Amazon Reports 2.5 Billion Gallons of Water Use at Its Data Centers
*Amazon disclosed its global data center water consumption for 2025, a figure released shortly after Seattle imposed a one-year moratorium on new facilities.*
Amazon.com Inc. stated that its data centers worldwide consumed 2.5 billion gallons of water last year. The company placed the total at roughly 5 percent of annual consumption for metro Seattle.
The disclosure came days after the city council passed the moratorium, an action supported by some Amazon employees. Amazon described the 2025 volume as a 2 percent decline from 2024, achieved even while operations expanded. It reported an efficiency rate of 0.12 liters of water per kilowatt-hour of electricity used.

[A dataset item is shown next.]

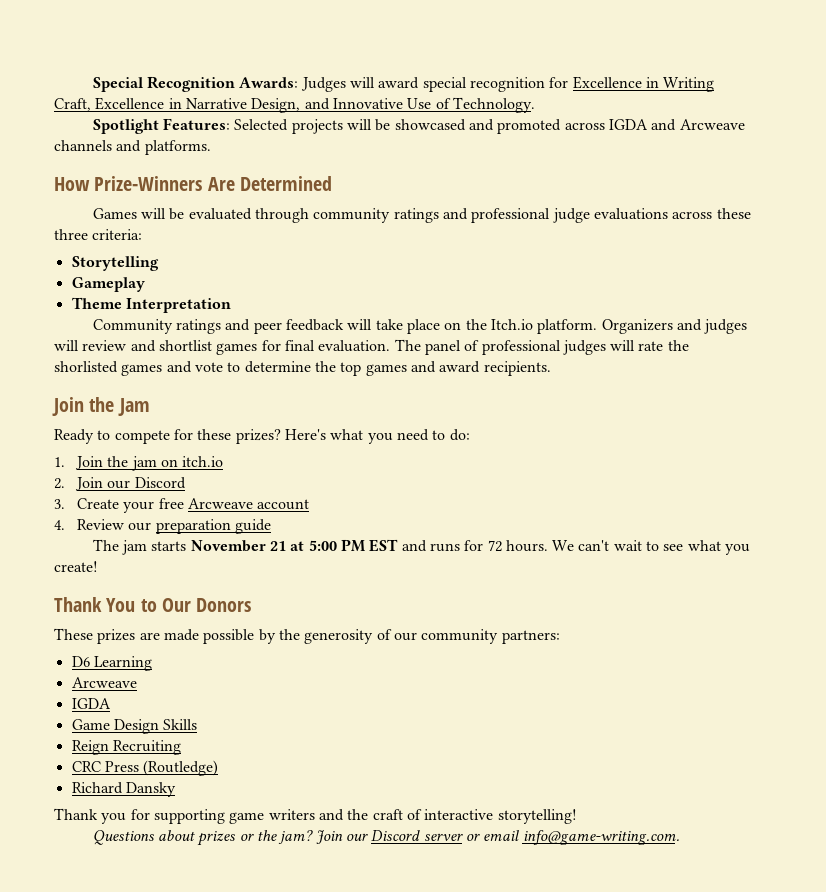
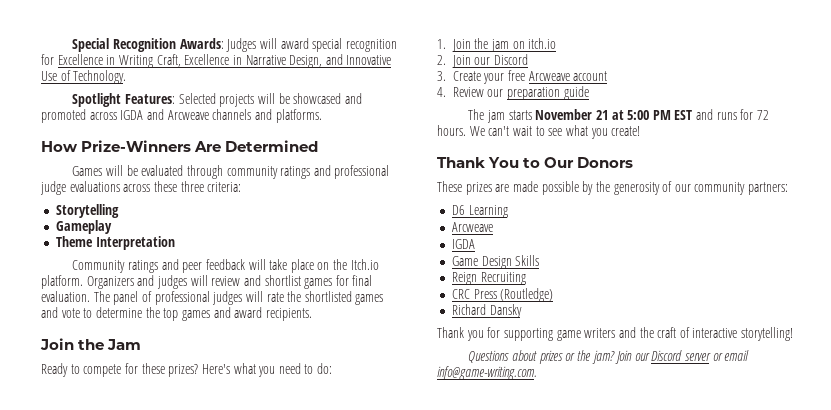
- The panel of professional judges will rate the shorlisted games and vote to determine the top games and award recipients.
+ The panel of professional judges will rate the shortlisted games and vote to determine the top games and award recipients.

The company said its performance compared favorably with certain other large technology operators. It released the data in a report that included a comparison graphic, marking what observers described as the first public release of these specific figures.
Reactions
No statements from competitors or regulators appear in the available reports. The Verge noted ongoing public debate over water and energy demands tied to new AI infrastructure.
Why it matters
Amazon's claim of improved efficiency rests on a single year-over-year drop that still leaves absolute consumption in the billions of gallons. Local governments weighing data-center permits now have a concrete baseline from one of the largest operators, which may shift how future projects are evaluated against municipal water supplies. The timing of the release, coming immediately after the Seattle moratorium, suggests the company is responding to political pressure rather than leading on transparency.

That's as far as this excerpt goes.